What an exciting weekend I had with the honour of watching the inaugural Paris-Roubaix Femmes professional cycle race. While I was really excited in the leadup, I hadn’t grasped the enormity of the race and the symbolism surrounding it. I’ve been following women’s professional road cycling for 10 or so years and it’s definitely the most I’ve ever seen in terms of articles, social posts, photos, videos and more.
And much of the excitement came from the very top of the sport – the women riding in the event and the other professional cyclists, both men and women who weren’t riding it, but watching on with glee.
The Paris-Roubaix race is my favourite one-day race and I’ve been lucky enough to see both the velodrome at Roubaix and some of the famous cobbled roads up close. Twice my partner and I have watched a stage of the Tour de France pummel across the cobbles. On our second visit, my partner Phil jumped on his bike and rode part of the stage ahead of the pros, but I was not game. It looked way beyond my skill level, and I have nothing but admiration for the pros that race across those bone-jarring roads in the Paris-Roubaix race each year.
So to give you a little flavour, recently retired pro rider Gracie Elvin wrote an interesting article for Cycling Tips about the new race. “This race is not just a race that is finally offered to women. It is a statement about what a woman can be. The images of riders during and after the race tell other women that it’s OK to try hard. It’s OK to be rough. It’s OK to be masculine or feminine or however you want to be. It’s OK to suffer. It’s OK to care.” Read the whole article here.

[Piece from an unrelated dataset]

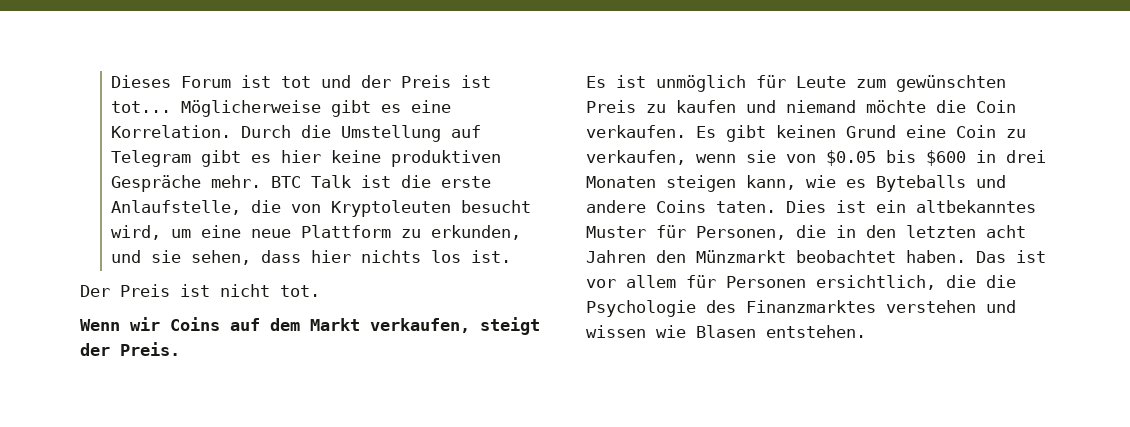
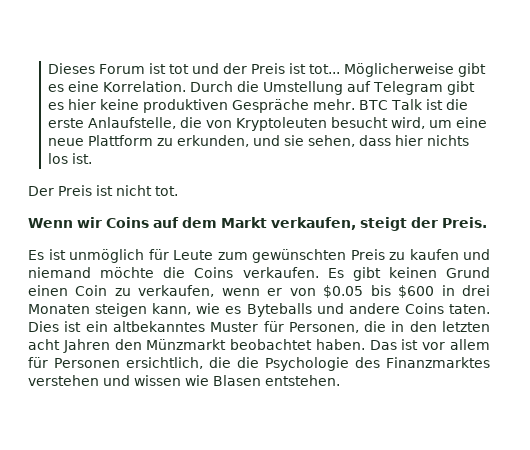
[976,100,1016,113] Coin -> [194,267,234,278] Coins
[906,125,946,138] eine -> [28,285,68,296] einen
[746,150,776,163] sie -> [267,288,283,296] er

In the lead up to the race, I shared a couple of articles on the Women Who Cycle Facebook page and I was chuffed to receive a comment from a former pro Marion Clignet who said “nearing the end of my career in the late 90’s I asked, even begged Jean Marie Leblanc (former tour director) to organise a Paris Roubaix for women. I thought I was going to have to do CPR!……this is a fabulous step forward for women in all walks of life, play, and adventure!”
The Paris-Roubaix race is part of the ASO stable of events. The ASO also runs the Tour de France which until recently had strongly resisted re-starting a Tour de France for women. For the past five or so years they’ve run a one-day race for women at the same time as the Tour de France which was entirely inadequate and insulting to the women’s peloton. And finally this year they announced the Tour de France Femmes to start straight after the men’s race finishes next year.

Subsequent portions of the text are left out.